Only the closing stretch of the material is wanted: the line containing "row order: FideID" and every line after it, transcribed exactly.

__DATASET RECORDS__.
-- -- --
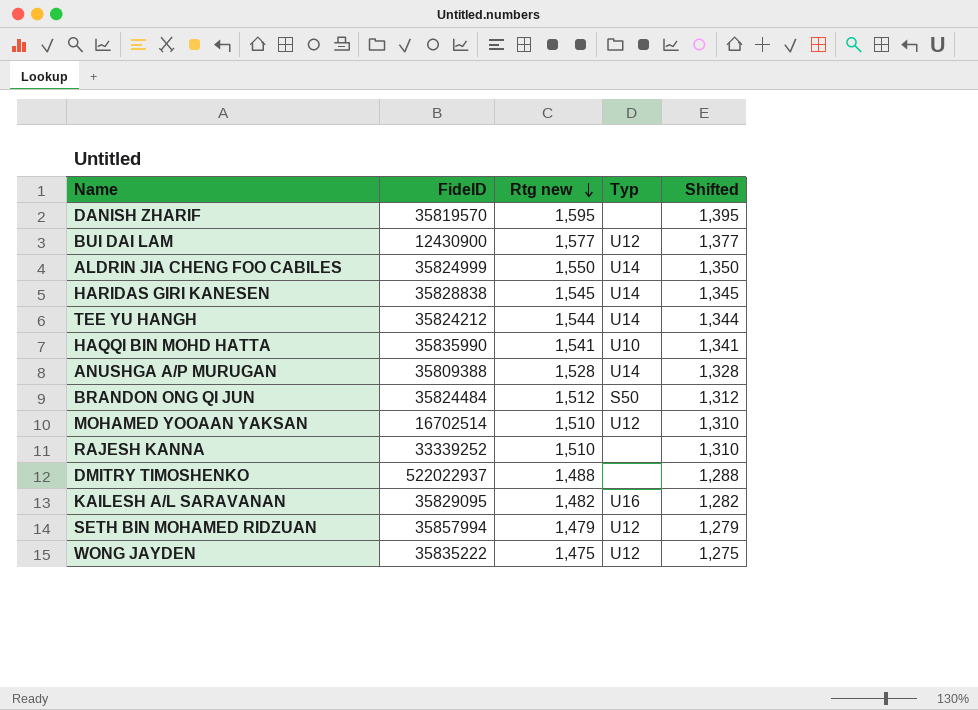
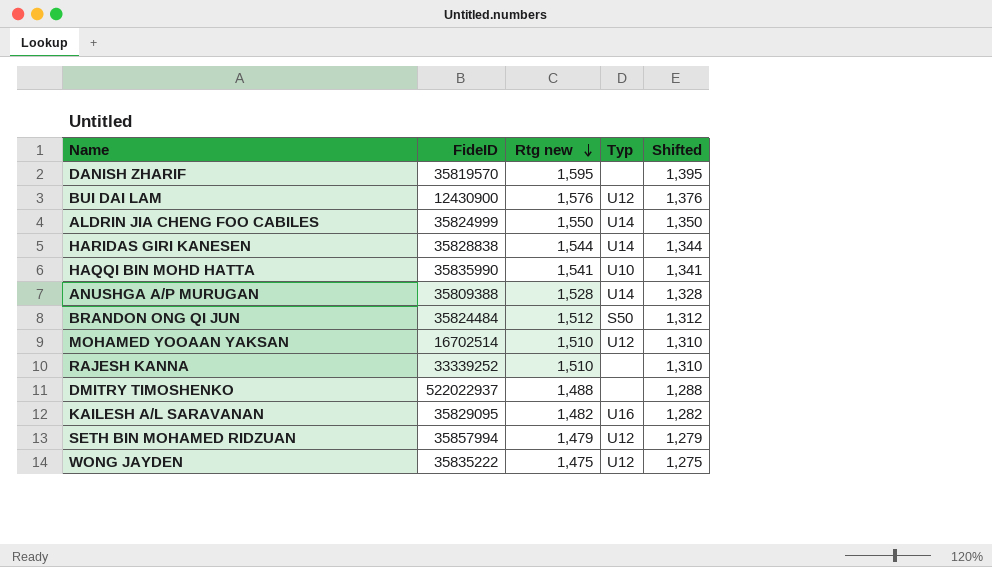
row TEE YU HANGH: 35824212 | 1,544 | U14 | 1,344 -> none
BUI DAI LAM | Rtg new: 1,577 -> 1,576
BUI DAI LAM | Shifted: 1,377 -> 1,376
HARIDAS GIRI KANESEN | Rtg new: 1,545 -> 1,544
HARIDAS GIRI KANESEN | Shifted: 1,345 -> 1,344

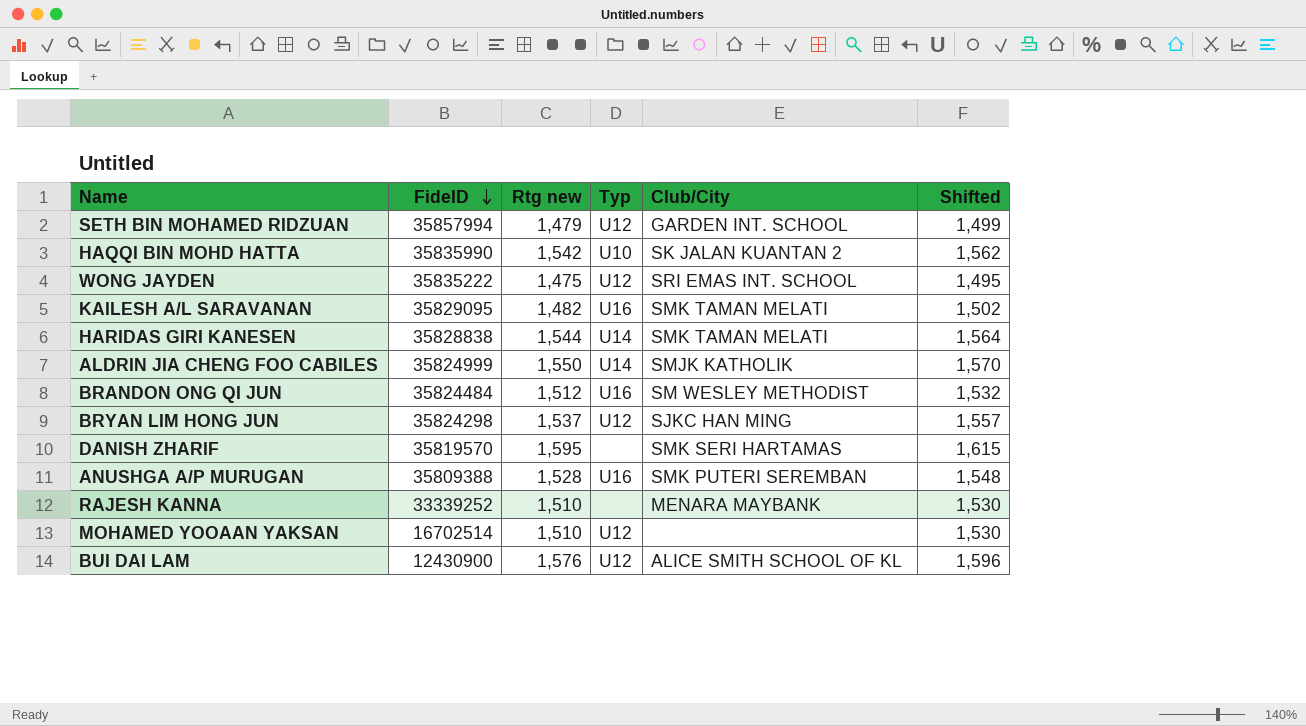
row order: Rtg new descending -> FideID descending
column Club/City | position: none -> 5
column Shifted | formula: [Rtg new] - 200 -> [Rtg new] + 20
row DMITRY TIMOSHENKO: 522022937 | 1,488 | none | 1,288 -> none
HAQQI BIN MOHD HATTA | Rtg new: 1,541 -> 1,542
BRANDON ONG QI JUN | Typ: S50 -> U16
row BRYAN LIM HONG JUN: none -> 35824298 | 1,537 | U12 | SJKC HAN MING | 1,557
ANUSHGA A/P MURUGAN | Typ: U14 -> U16

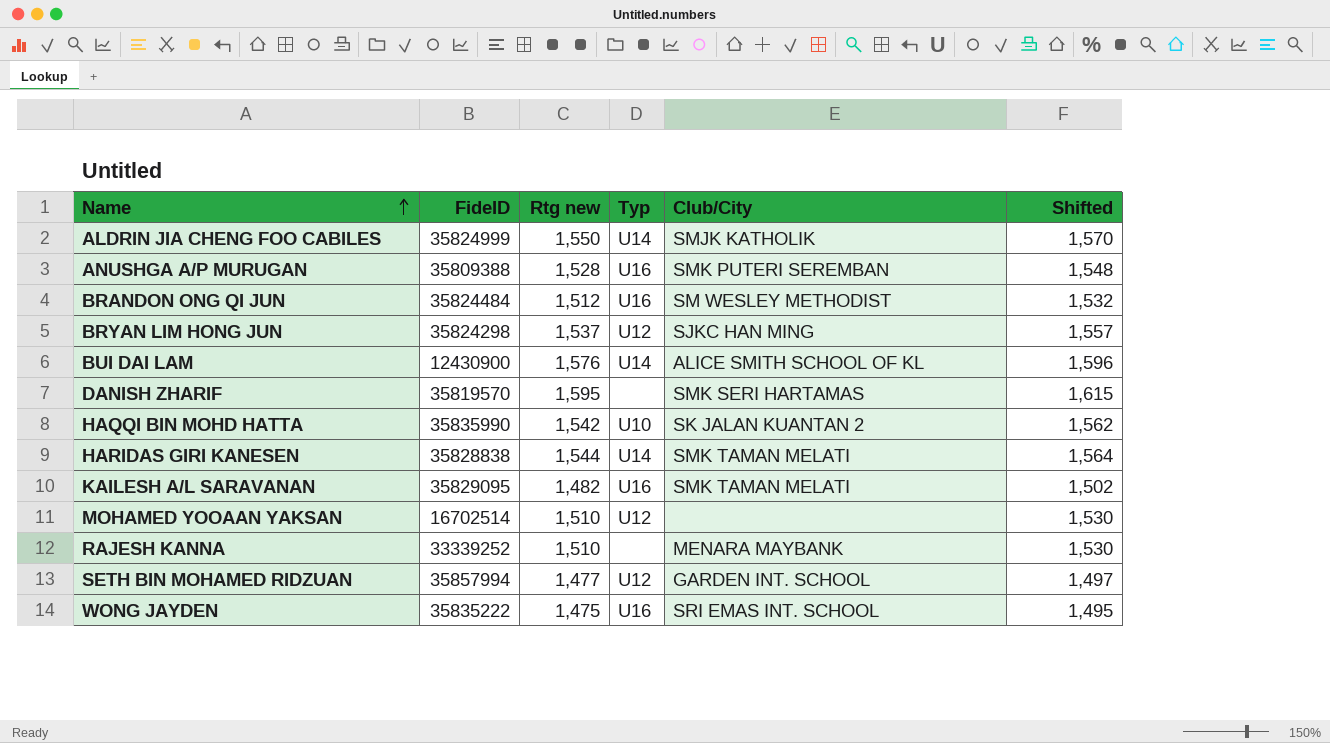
row order: FideID descending -> Name ascending
BUI DAI LAM | Typ: U12 -> U14
SETH BIN MOHAMED RIDZUAN | Rtg new: 1,479 -> 1,477
SETH BIN MOHAMED RIDZUAN | Shifted: 1,499 -> 1,497
WONG JAYDEN | Typ: U12 -> U16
-- -- --
__SOLUTION TO THIS EXERCISE__.
row order: FideID descending -> Name ascending
BUI DAI LAM | Typ: U12 -> U14
SETH BIN MOHAMED RIDZUAN | Rtg new: 1,479 -> 1,477
SETH BIN MOHAMED RIDZUAN | Shifted: 1,499 -> 1,497
WONG JAYDEN | Typ: U12 -> U16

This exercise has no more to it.